There was a boat, a fishing boat, like many she had wrecked, by accident, in play. In the boat was a frost- giant, grey and silver and bluish, with a massive fall of icy hair and a huge sprouting ashen beard. Attached to the line, attached to the hook, attached to the bull’s head was a face as fierce as her own, black with fury and effort, eyes glinting red under thick brows, crowned with fiery hair and surrounded by a flaming red beard. Thor, the thunder god, hauling her in on a rod and line. Up she came, and up, more and more of her, towering like the mast of the boat. She fastened her sore mouth on the bait, and pulled. The rod arched and quivered. The god held fast and the boat twisted in the water. The snake shook her fleshy mane and hissed poison. The god glared, and tugged, and glared. The giant said, ‘We’re done for.’ The sky darkened, clouds piled into black banks, the snake twisted and hissed, the god held fast, as lightning split the cloud cover. Nothing had hurt the snake like this. She threshed the sea-surface and snorted.

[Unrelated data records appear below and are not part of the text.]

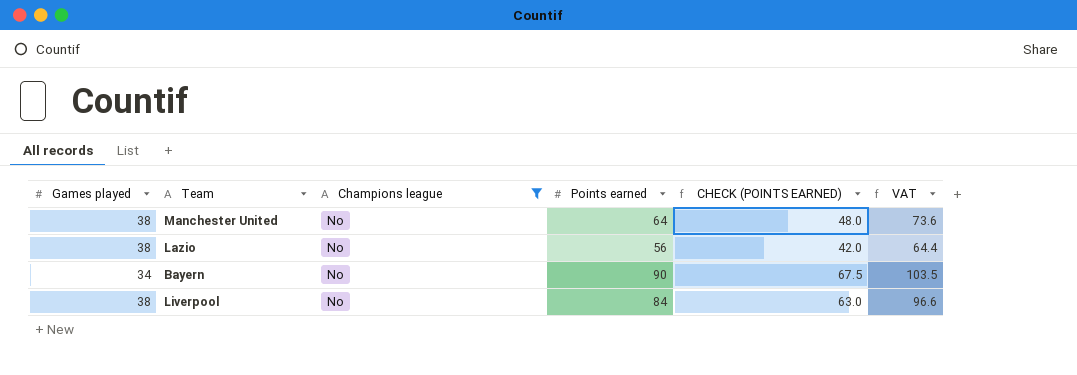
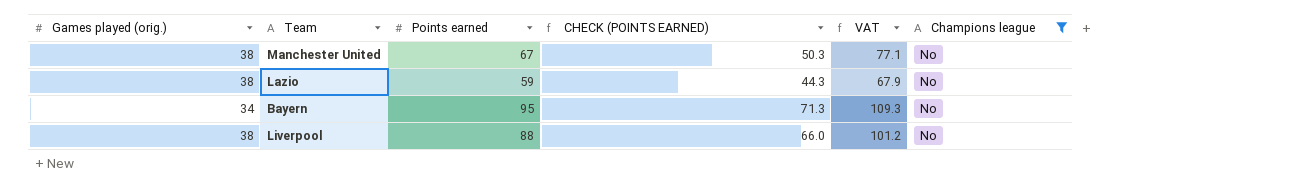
column name: Games played -> Games played (orig.)
column Champions league | position: 3 -> 6
Manchester United | Points earned: 64 -> 67
Manchester United | CHECK (POINTS EARNED): 48.0 -> 50.3
Manchester United | VAT: 73.6 -> 77.1
Lazio | Points earned: 56 -> 59
Lazio | CHECK (POINTS EARNED): 42.0 -> 44.3
Lazio | VAT: 64.4 -> 67.9
Bayern | Points earned: 90 -> 95
Bayern | CHECK (POINTS EARNED): 67.5 -> 71.3
Bayern | VAT: 103.5 -> 109.3
Liverpool | Points earned: 84 -> 88
Liverpool | CHECK (POINTS EARNED): 63.0 -> 66.0
Liverpool | VAT: 96.6 -> 101.2

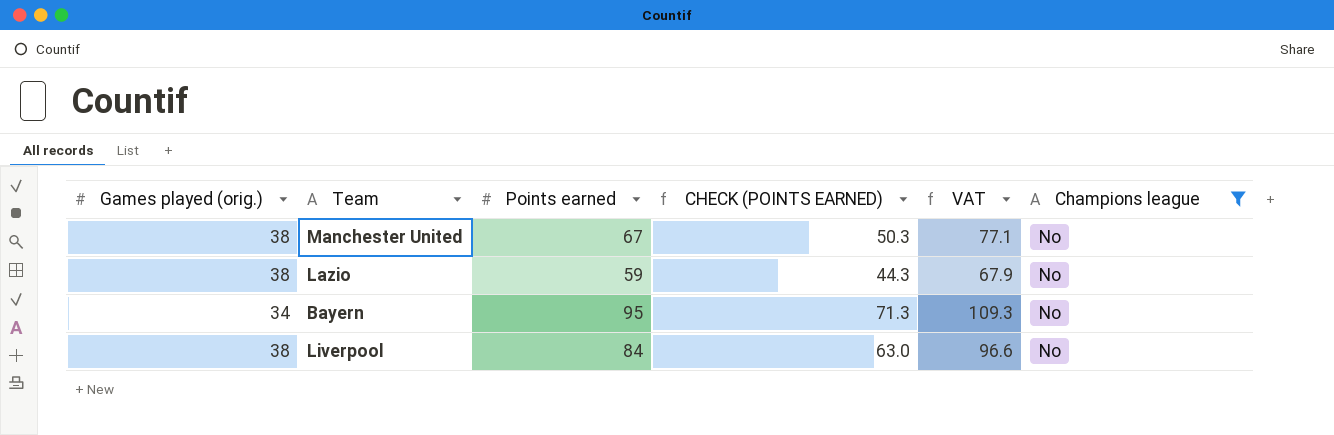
Liverpool | Points earned: 88 -> 84
Liverpool | CHECK (POINTS EARNED): 66.0 -> 63.0
Liverpool | VAT: 101.2 -> 96.6

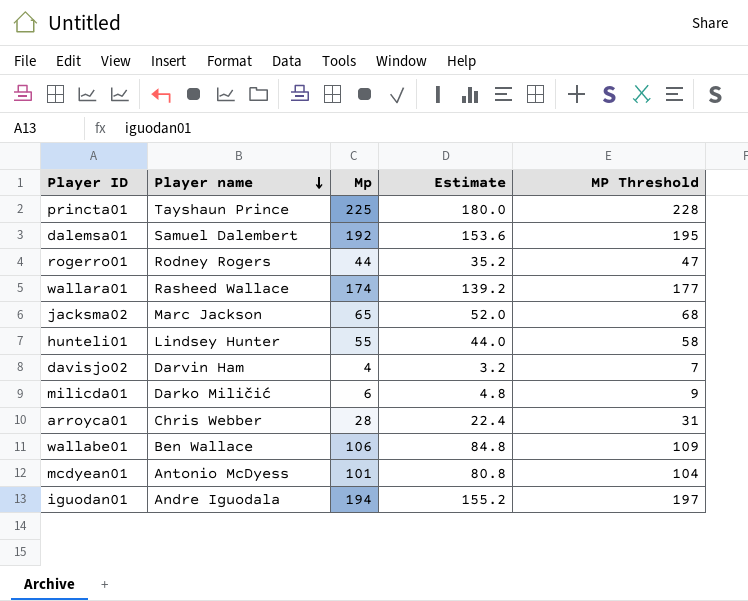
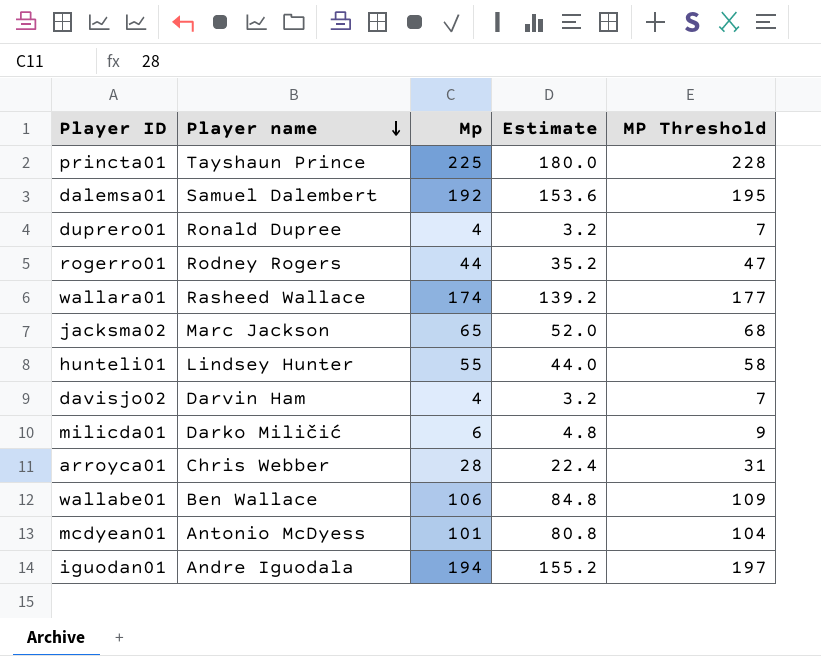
row duprero01: none -> Ronald Dupree | 4 | 3.2 | 7

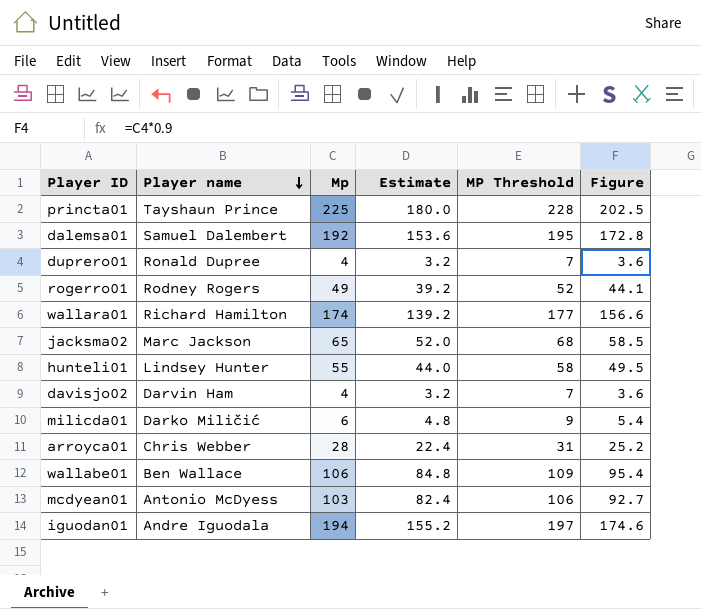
column Figure | formula: none -> [Mp] * 0.9
rogerro01 | Mp: 44 -> 49
rogerro01 | Estimate: 35.2 -> 39.2
rogerro01 | MP Threshold: 47 -> 52
wallara01 | Player name: Rasheed Wallace -> Richard Hamilton
mcdyean01 | Mp: 101 -> 103
mcdyean01 | Estimate: 80.8 -> 82.4
mcdyean01 | MP Threshold: 104 -> 106

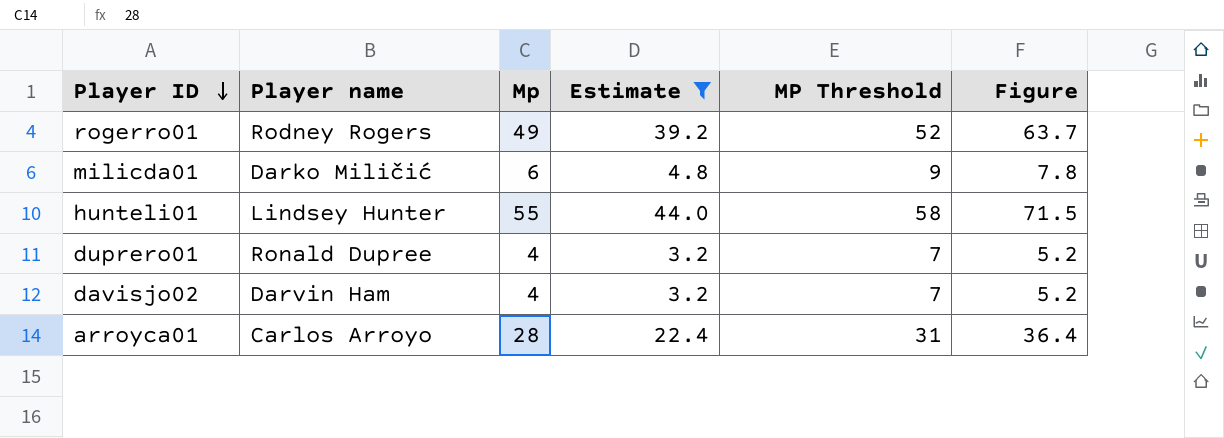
filter: none -> Estimate <= 44.0
row order: Player name descending -> Player ID descending
column Figure | formula: [Mp] * 0.9 -> [Mp] * 1.3
arroyca01 | Player name: Chris Webber -> Carlos Arroyo

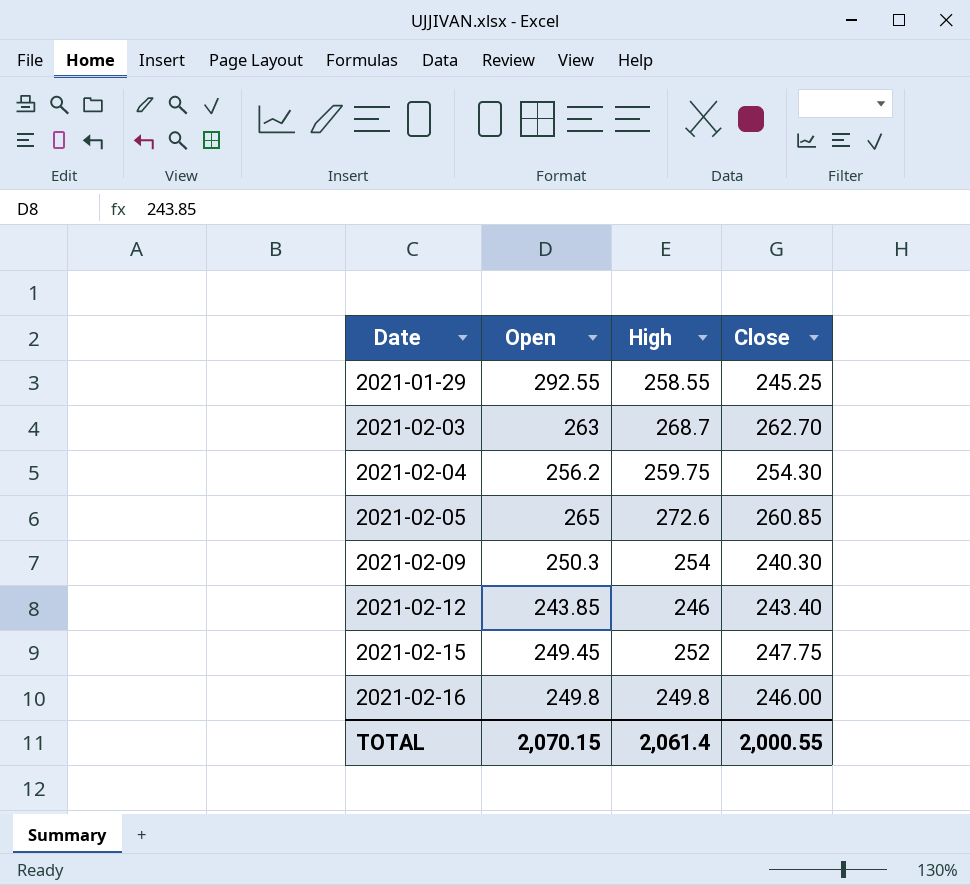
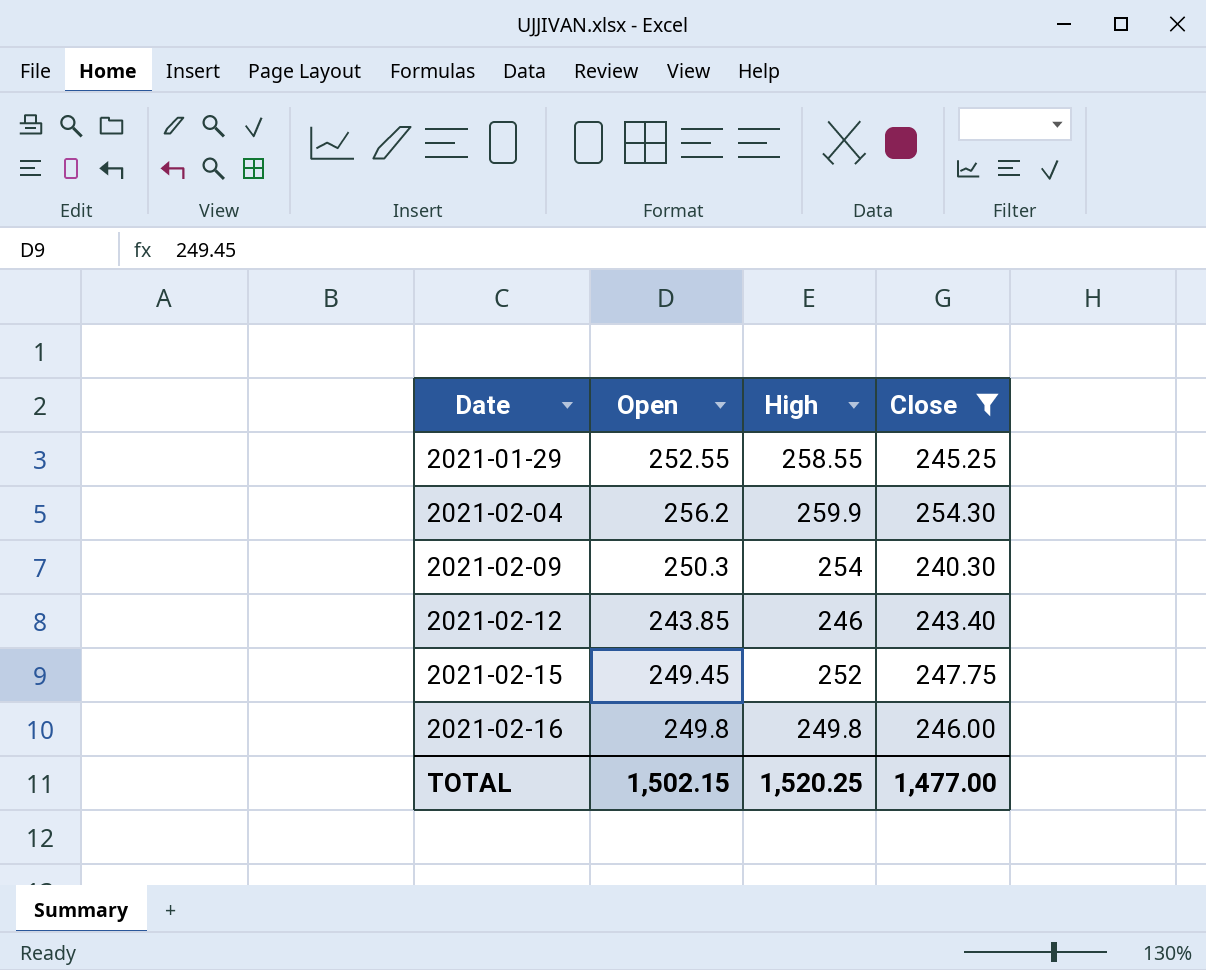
filter: none -> Close <= 254.30
2021-01-29 | Open: 292.55 -> 252.55
2021-02-04 | High: 259.75 -> 259.9
TOTAL | Open: 2,070.15 -> 1,502.15
TOTAL | High: 2,061.4 -> 1,520.25
TOTAL | Close: 2,000.55 -> 1,477.00

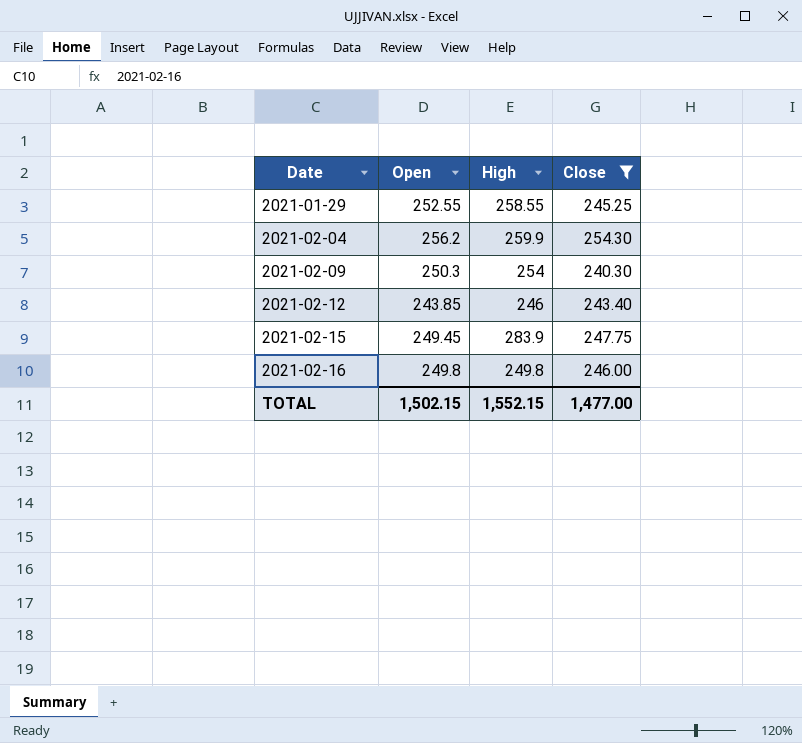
2021-02-15 | High: 252 -> 283.9
TOTAL | High: 1,520.25 -> 1,552.15

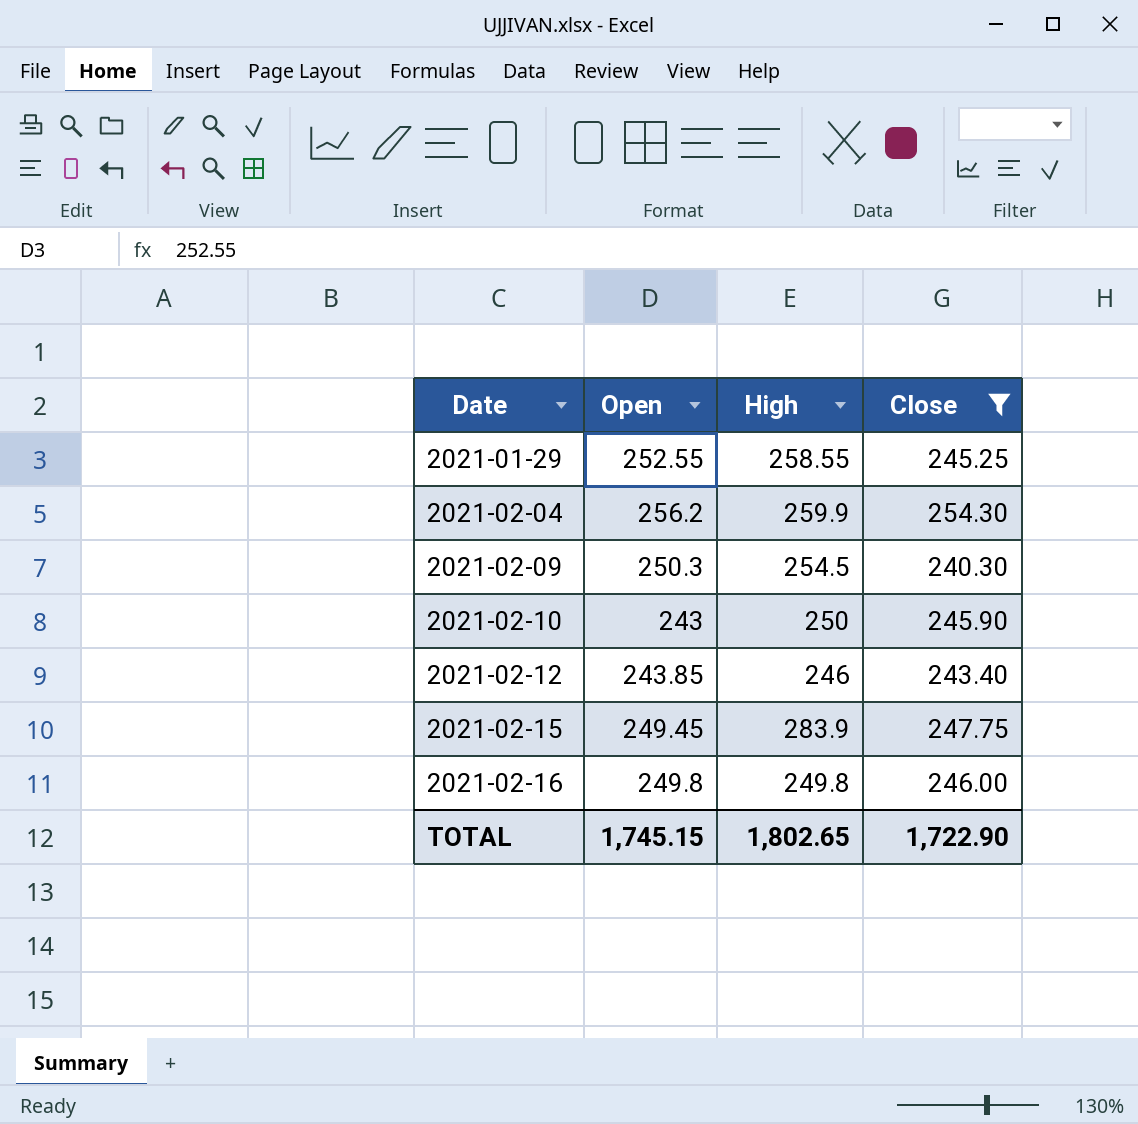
2021-02-09 | High: 254 -> 254.5
row 2021-02-10: none -> 243 | 250 | 245.90
TOTAL | Open: 1,502.15 -> 1,745.15
TOTAL | High: 1,552.15 -> 1,802.65
TOTAL | Close: 1,477.00 -> 1,722.90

The line bent the rod, but strong runes held it firm.

Then the giant, whose name was Hymir, moved across the boat, which was full of slapping water, took out a great hunting knife, swiped at the line, and severed it. The snake bellowed and sank. The god, bursting with fury, took his short-handled hammer and hurled it at her head. It struck a blow. Her thick dark blood swirled in the seawater. Then the hammer fell on and down into the dark, and the snake went after it. Hymir said dourly that Thor would regret that blow, and the god swung his fist at the stony head and knocked the giant overboard. The god swam and waded to the beach. The snake rubbed against the rocks, trying to tear out the hook and the trailing line. She coughed up the deadhead, bashing her cathedral-mouth on razor-rocks, and the hook came out, trailing black shreds from her gullet.